§ **Exercise details**
Would you please transcribe, exactly as written, the lines of the entries below starting at the one that holds "support in BIOS/UEFI" and ending at the one that holds "- 16. Agora", both included?

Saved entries
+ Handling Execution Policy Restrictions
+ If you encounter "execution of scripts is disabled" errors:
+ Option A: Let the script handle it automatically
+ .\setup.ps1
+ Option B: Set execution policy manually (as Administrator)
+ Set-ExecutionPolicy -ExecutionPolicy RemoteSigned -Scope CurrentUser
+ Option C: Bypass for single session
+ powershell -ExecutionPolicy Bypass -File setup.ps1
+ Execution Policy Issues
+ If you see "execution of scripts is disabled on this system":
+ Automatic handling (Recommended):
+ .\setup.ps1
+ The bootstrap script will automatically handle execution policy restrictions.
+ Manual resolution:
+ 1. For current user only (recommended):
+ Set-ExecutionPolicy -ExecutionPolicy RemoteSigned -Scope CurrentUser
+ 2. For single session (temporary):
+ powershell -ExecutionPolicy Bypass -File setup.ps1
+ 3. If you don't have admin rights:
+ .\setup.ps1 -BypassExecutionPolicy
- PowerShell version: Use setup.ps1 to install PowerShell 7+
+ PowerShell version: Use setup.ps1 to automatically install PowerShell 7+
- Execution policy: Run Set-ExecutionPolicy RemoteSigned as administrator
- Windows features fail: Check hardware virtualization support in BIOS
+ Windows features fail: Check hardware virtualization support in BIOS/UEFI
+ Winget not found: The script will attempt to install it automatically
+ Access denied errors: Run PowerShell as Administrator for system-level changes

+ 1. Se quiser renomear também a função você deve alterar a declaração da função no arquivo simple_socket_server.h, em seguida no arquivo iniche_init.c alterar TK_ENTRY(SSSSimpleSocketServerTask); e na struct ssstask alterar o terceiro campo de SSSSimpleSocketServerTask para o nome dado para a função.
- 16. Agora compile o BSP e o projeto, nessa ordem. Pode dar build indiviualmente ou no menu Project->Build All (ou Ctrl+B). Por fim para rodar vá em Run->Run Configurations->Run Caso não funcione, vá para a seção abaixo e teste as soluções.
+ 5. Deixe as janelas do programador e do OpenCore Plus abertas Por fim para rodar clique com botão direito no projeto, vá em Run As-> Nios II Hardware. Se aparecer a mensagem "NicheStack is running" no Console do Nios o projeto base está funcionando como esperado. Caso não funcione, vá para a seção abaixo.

§ **Response area**
+ Windows features fail: Check hardware virtualization support in BIOS/UEFI
+ Winget not found: The script will attempt to install it automatically
+ Access denied errors: Run PowerShell as Administrator for system-level changes

+ 1. Se quiser renomear também a função você deve alterar a declaração da função no arquivo simple_socket_server.h, em seguida no arquivo iniche_init.c alterar TK_ENTRY(SSSSimpleSocketServerTask); e na struct ssstask alterar o terceiro campo de SSSSimpleSocketServerTask para o nome dado para a função.
- 16. Agora compile o BSP e o projeto, nessa ordem. Pode dar build indiviualmente ou no menu Project->Build All (ou Ctrl+B). Por fim para rodar vá em Run->Run Configurations->Run Caso não funcione, vá para a seção abaixo e teste as soluções.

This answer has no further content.